→ **Work order**
Note each line of the entries that includes "data". Then copy those lines.

→ **Provided information**
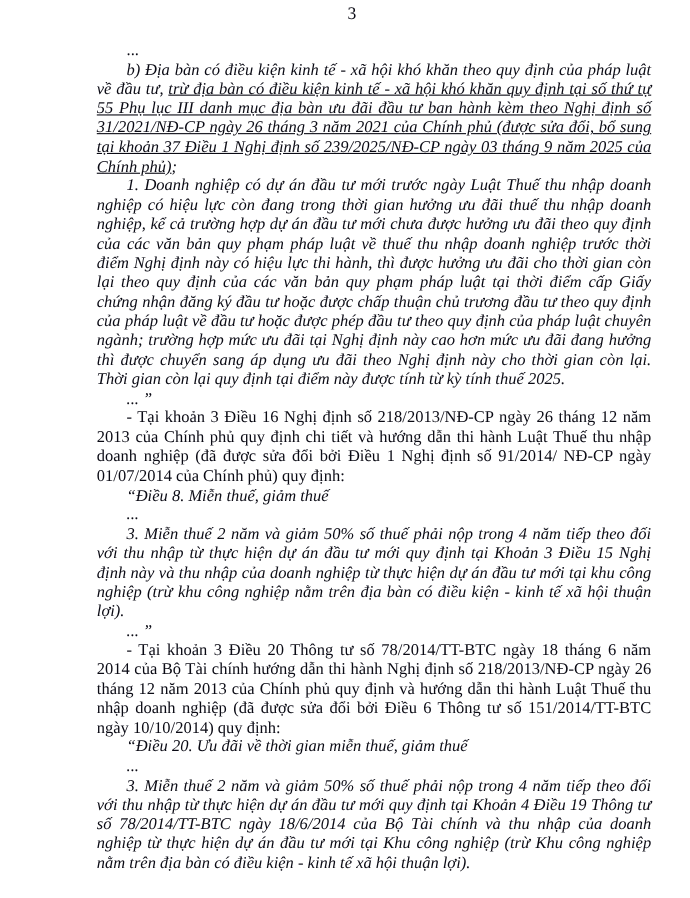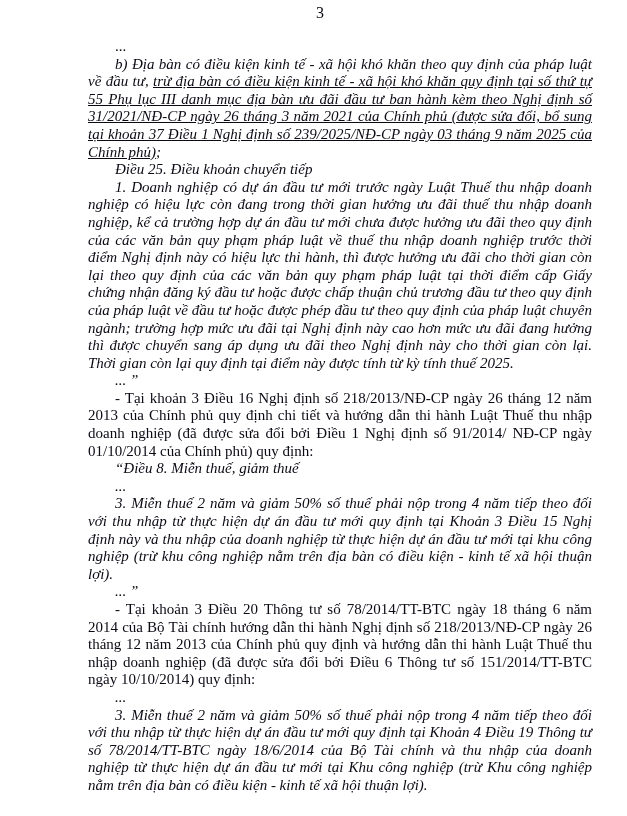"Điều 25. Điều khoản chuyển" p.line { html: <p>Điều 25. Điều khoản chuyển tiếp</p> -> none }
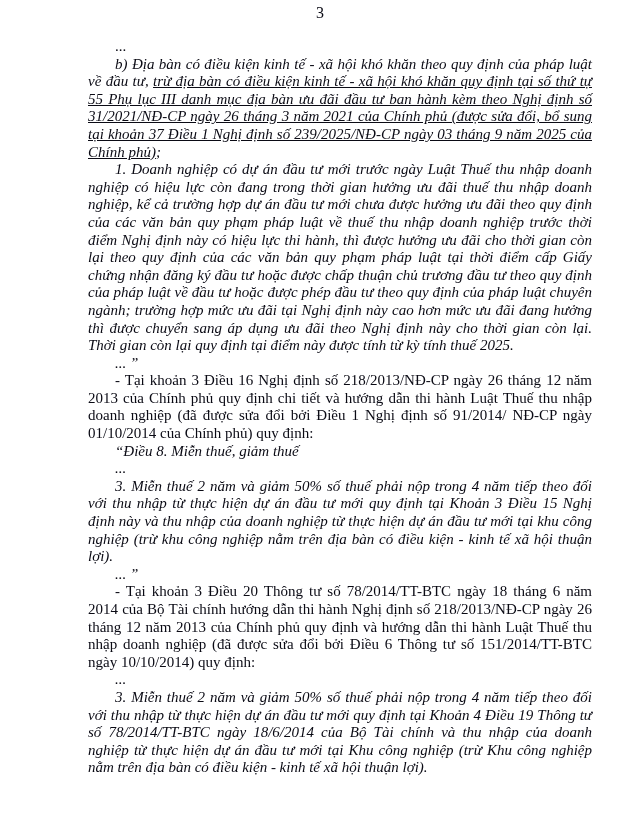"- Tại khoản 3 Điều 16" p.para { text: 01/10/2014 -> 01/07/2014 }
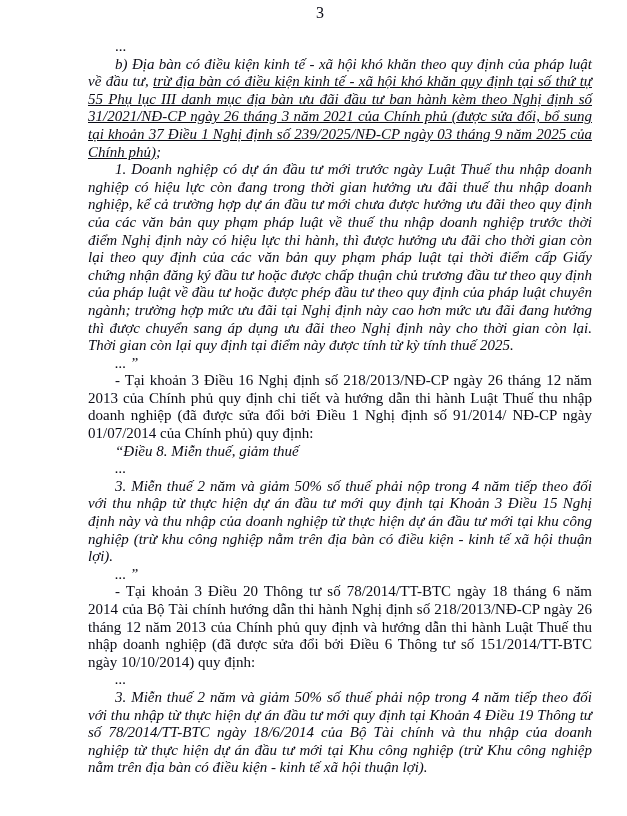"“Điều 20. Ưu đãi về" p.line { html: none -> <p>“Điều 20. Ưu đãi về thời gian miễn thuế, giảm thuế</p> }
==
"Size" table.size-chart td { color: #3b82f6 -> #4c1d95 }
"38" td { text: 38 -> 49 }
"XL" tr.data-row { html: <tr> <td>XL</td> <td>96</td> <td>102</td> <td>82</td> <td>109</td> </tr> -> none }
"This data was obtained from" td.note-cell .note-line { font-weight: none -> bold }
--
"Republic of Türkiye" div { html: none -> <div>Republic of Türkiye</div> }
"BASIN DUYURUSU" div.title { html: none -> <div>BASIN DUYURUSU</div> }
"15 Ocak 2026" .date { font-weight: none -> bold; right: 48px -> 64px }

→ **Result of the task**
"XL" tr.data-row { html: <tr> <td>XL</td> <td>96</td> <td>102</td> <td>82</td> <td>109</td> </tr> -> none }
"This data was obtained from" td.note-cell .note-line { font-weight: none -> bold }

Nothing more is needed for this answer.